Source: Jonathan Ernst, Reuters
Will those who once claimed that Trump didn’t truly represent the Republican Party now insist that the party remain in his image? Or will they shift again and distance themselves from Trump and Trumpism?

There was a time in early 2016, before eventual-President Donald Trump officially secured the Republican Party’s nomination, when many figures in conservative media looked at the real estate mogul and reality TV star with skepticism.
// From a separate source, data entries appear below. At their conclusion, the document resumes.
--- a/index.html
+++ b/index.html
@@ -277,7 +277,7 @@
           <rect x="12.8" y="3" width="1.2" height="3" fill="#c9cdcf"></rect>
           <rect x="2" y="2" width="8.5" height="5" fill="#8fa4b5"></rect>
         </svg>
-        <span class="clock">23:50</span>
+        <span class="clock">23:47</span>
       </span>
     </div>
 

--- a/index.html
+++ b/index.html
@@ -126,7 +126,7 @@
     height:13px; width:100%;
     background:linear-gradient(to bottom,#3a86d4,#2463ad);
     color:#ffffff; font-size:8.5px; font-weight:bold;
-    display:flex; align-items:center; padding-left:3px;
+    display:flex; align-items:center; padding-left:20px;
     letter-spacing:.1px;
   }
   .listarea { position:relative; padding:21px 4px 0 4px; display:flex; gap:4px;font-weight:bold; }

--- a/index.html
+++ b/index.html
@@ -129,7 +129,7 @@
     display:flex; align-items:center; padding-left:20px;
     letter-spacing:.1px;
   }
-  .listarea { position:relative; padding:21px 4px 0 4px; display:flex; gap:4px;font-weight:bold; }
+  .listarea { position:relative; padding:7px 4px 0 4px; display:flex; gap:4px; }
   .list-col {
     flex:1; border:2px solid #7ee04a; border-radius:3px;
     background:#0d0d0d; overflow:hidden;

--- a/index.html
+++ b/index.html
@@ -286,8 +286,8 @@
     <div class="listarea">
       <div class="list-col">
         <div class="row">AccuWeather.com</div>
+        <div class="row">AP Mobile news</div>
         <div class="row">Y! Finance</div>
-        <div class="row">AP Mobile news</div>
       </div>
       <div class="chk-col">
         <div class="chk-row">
In fact, some outright detested the idea of Trump becoming the torchbearer of the party and beseeched voters to reject him.

After Trump won the presidency, some of those figures continued to criticize him. This group of Republicans and conservatives came to be known collectively as “Never Trumpers.” A few anti-Trump conservatives, like those behind The Lincoln Project, have gained prominence by making waves with their attacks on the president.
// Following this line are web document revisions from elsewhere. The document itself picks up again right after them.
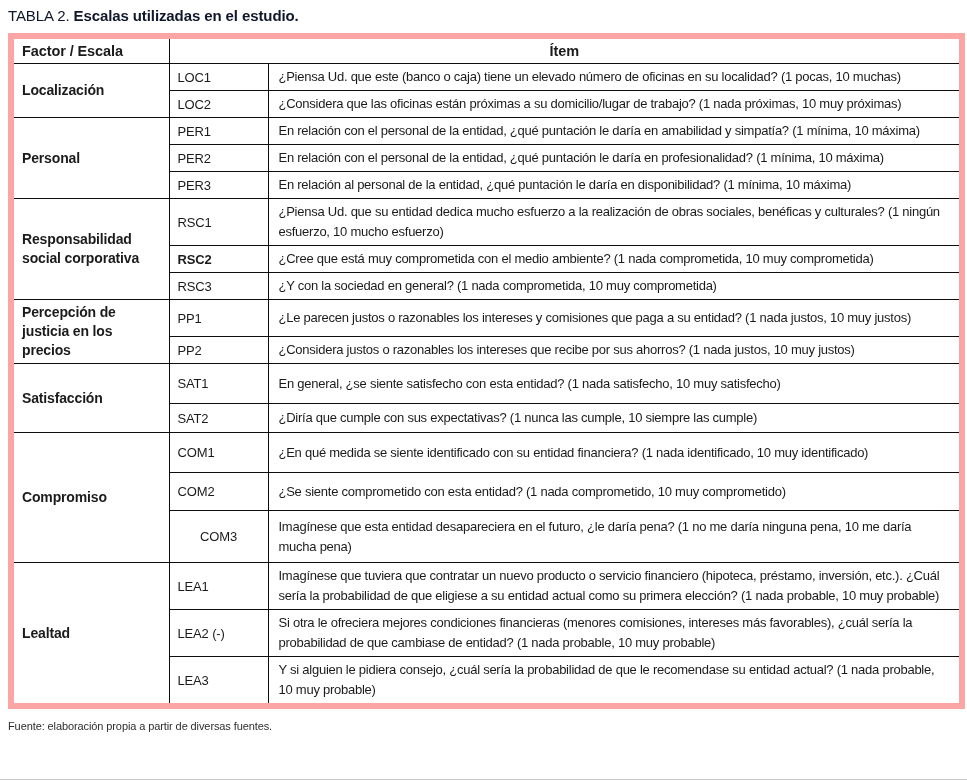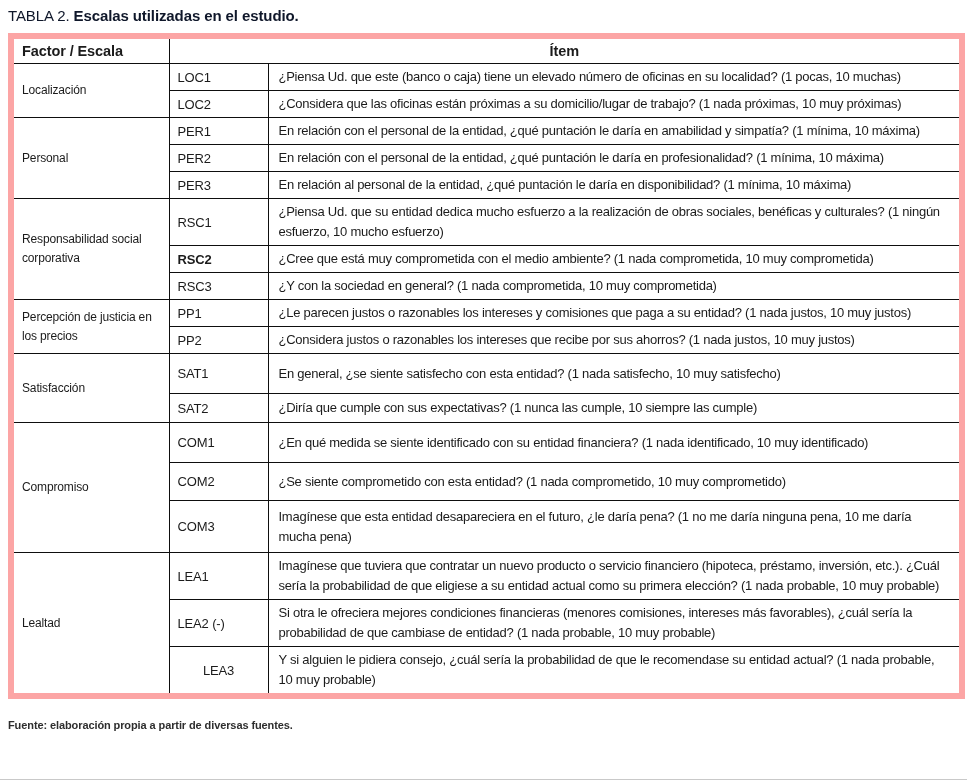--- a/index.html
+++ b/index.html
@@ -56,8 +56,8 @@
     letter-spacing: -0.1px;
   }
   td.factor-cell {
-    font-size: 12px;
-    font-weight: normal;
+    font-size: 14px;
+    font-weight: bold;
     padding: 3px 8px;
     letter-spacing: -0.15px;
     line-height: 19px;

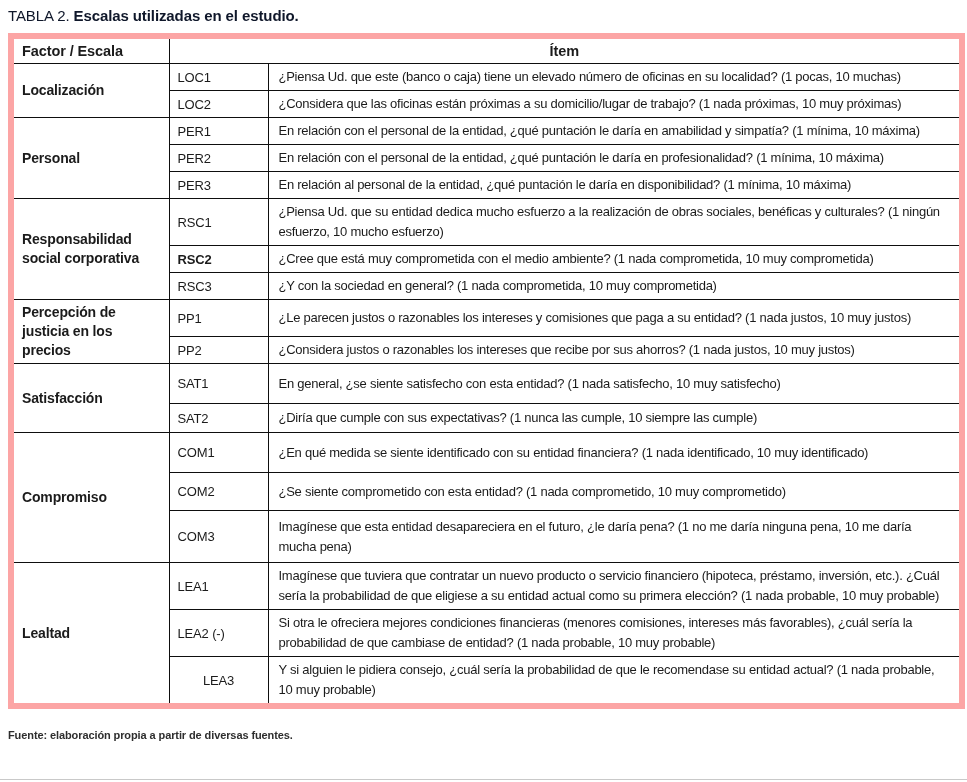--- a/index.html
+++ b/index.html
@@ -175,7 +175,7 @@
           <td class="item-cell">¿Se siente comprometido con esta entidad? (1 nada comprometido, 10 muy comprometido)</td>
         </tr>
         <tr>
-          <td class="code-cell" style="height: 52px;">COM3</td>
+          <td class="code-cell" style="height: 52px; text-align: center;">COM3</td>
           <td class="item-cell">Imagínese que esta entidad desapareciera en el futuro, ¿le daría pena? (1 no me daría ninguna pena, 10 me daría mucha pena)</td>
         </tr>
         <tr>

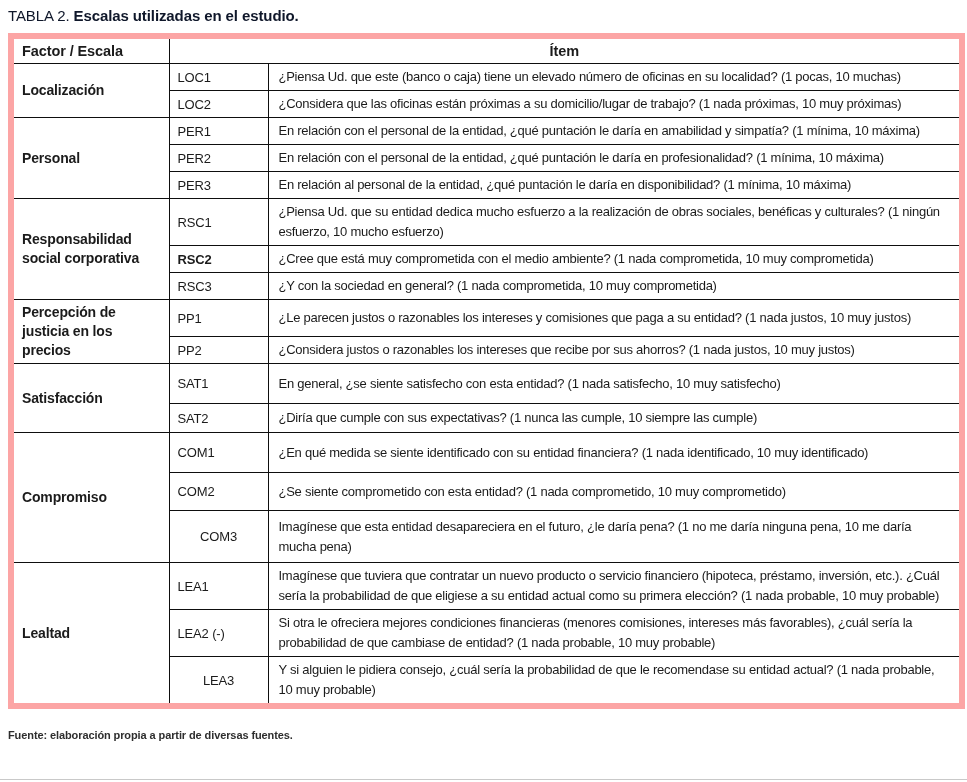--- a/index.html
+++ b/index.html
@@ -188,7 +188,7 @@
           <td class="item-cell">Si otra le ofreciera mejores condiciones financieras (menores comisiones, intereses más favorables), ¿cuál sería la probabilidad de que cambiase de entidad?  (1 nada probable, 10 muy probable)</td>
         </tr>
         <tr>
-          <td class="code-cell" style="height: 44px; text-align: center;">LEA3</td>
+          <td class="code-cell" style="height: 44px;">LEA3</td>
           <td class="item-cell">Y si alguien le pidiera consejo, ¿cuál sería la probabilidad de que le recomendase su entidad actual? (1 nada probable, 10 muy probable)</td>
         </tr>
       </tbody>

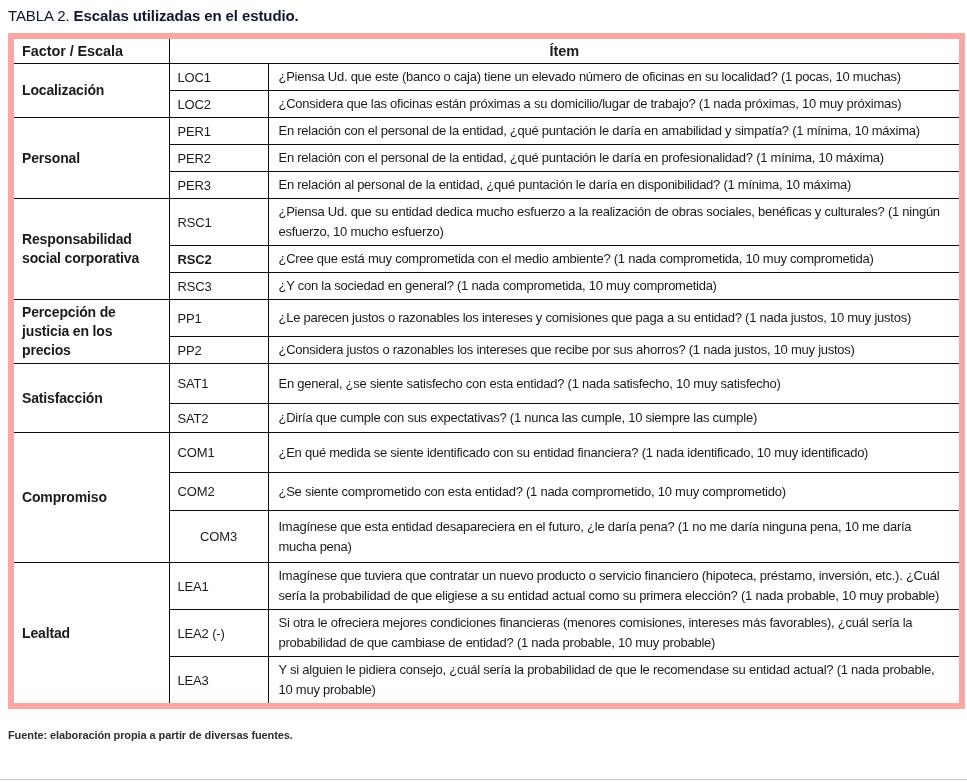--- a/index.html
+++ b/index.html
@@ -77,9 +77,8 @@
   .source-note {
     font-size: 11px;
     color: #2e2e2e;
-    margin-top: 20px;
-    letter-spacing: -0.1px;
-    font-weight: bold;
+    margin-top: 11px;
+    letter-spacing: -0.1px;
   }
   .bottom-rule {
     position: absolute;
By in large, though, most conservative platforms have embraced Trump and “Trumpism” since he became president. Even the center-right Wall Street Journal, which ran the headline, “Donald Trump Is No Ronald Reagan” in June 2016, has filled its opinion page with pro-Trump conservatives in recent years.

With Trump set to leave office in less than a month, many of these publications will be faced with a tough decision: reject an ex-president who refuses to acknowledge the victory of President-elect Joe Biden, or continue to support Trump even as he pushes baseless accusations and conspiracies.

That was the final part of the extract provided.